Raising literacy levels is one of our three focus areas because:
- Good reading skills are the basic cornerstone essential for people to learn.
- All our businesses depend on the premise that people can read and enjoy doing so.
- Our mix of businesses means that we can make a unique contribution to tackling illiteracy.
We play a part in three main ways:
- Our reading programmes – both print and digital – are found in classrooms the world over.
- For many, the first story that they read or that is read aloud to them will be a Penguin title.
- We partner with others to run projects and campaigns to give books and to inspire reading.
Reading in the classroom
We have a full range of reading programmes designed to help students learn to read. Whether print or online, whole school or for students who need a little extra help, they all share a commitment to improving the reading standards of individual learners. Case study: iLit (inspire Literacy)
Reading in the home
Enthusiastic readers are inspired by great stories. Our Penguin books for children – Puffin, Frederick Warne and Ladybird books – all provide plenty of options.
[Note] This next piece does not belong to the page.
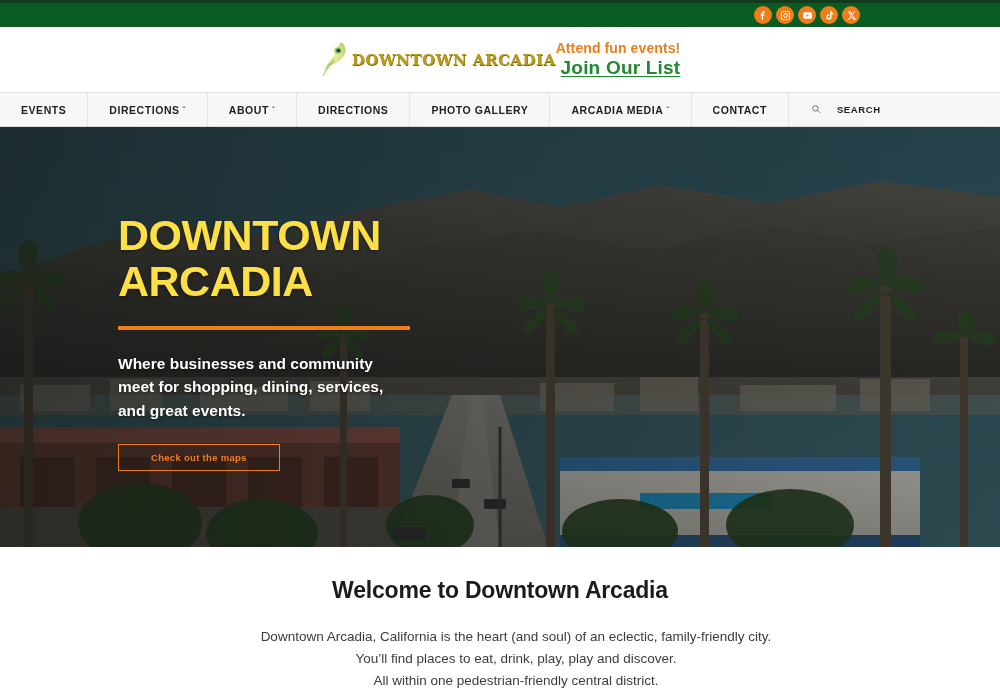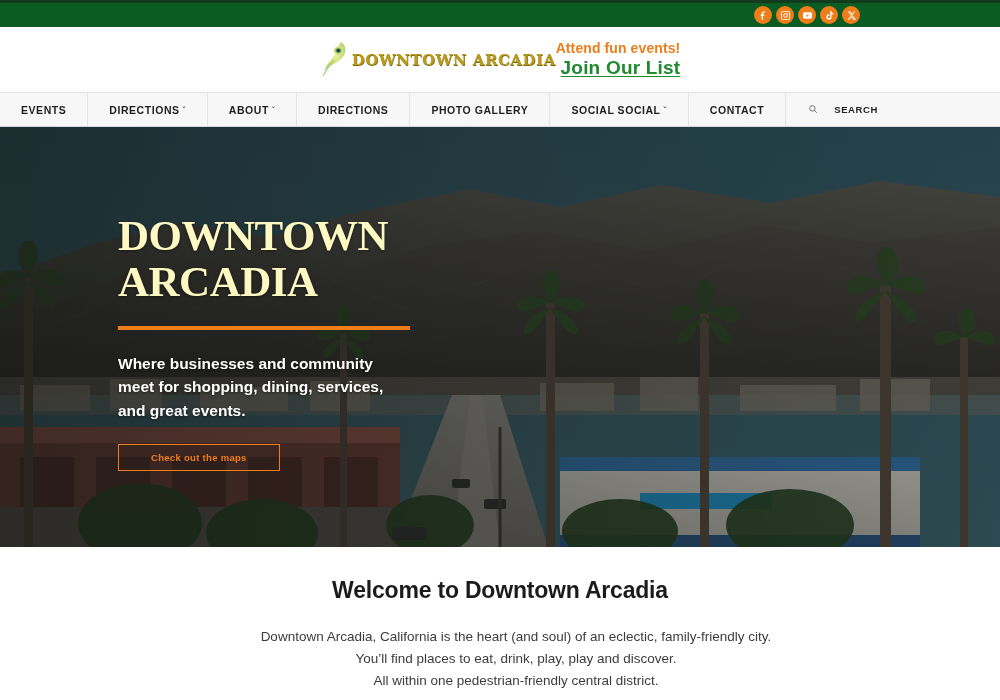"SOCIAL SOCIAL" span { text: SOCIAL SOCIAL -> ARCADIA MEDIA }
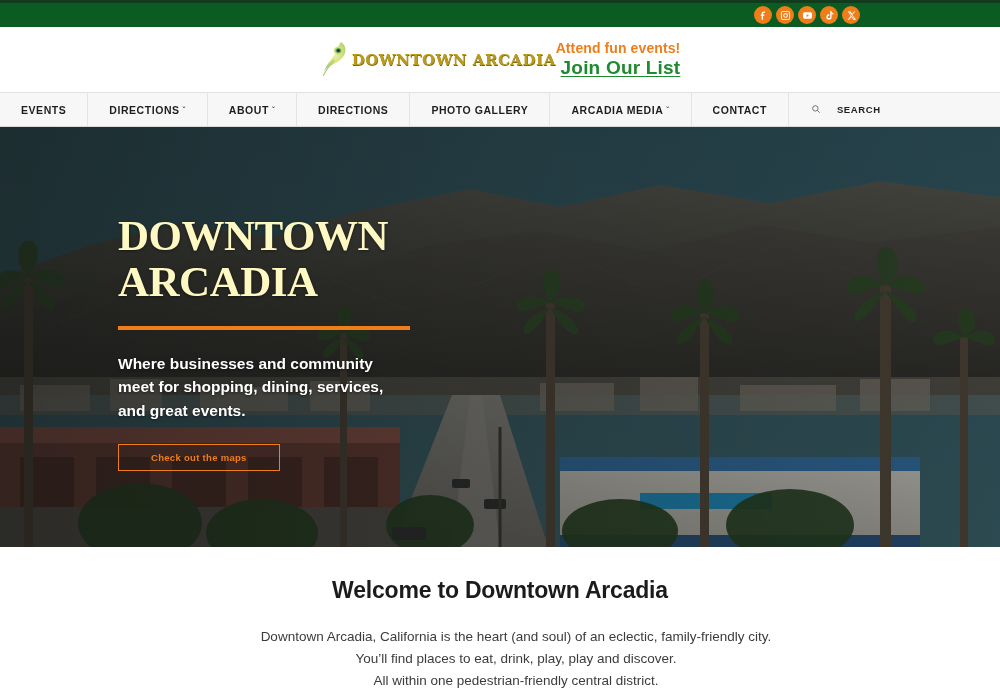"DOWNTOWN" .hero-title { color: #fef9c3 -> #fde047; font-family: Liberation Serif, serif -> none }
In this digital age, how we read and write may change radically, but the ability to do so is more important than ever. We believe in offering stories that are engaging and fun, regardless of format, for parents and their children to read at home or on the move. Case study: Ladybird – I’m ready for phonics app
Partnering with others to encourage reading
Tackling illiteracy demands that we work together in an open and collaborative way. We have focused on building partnerships that extend access to books and opportunities for shared reading. Highlights include:
- We gave our eight millionth book under our Booktime programme.
- We Give Books, the digital reading challenge run by the Pearson Foundation, surpassed 1.5 million books donated to literacy charities around the world as chosen by online readers.
- We gave our one millionth book to Book Aid, the charity that supports the development of libraries in schools and communities in Sub-Saharan Africa. We were the largest book donor to Book Aid in 2012.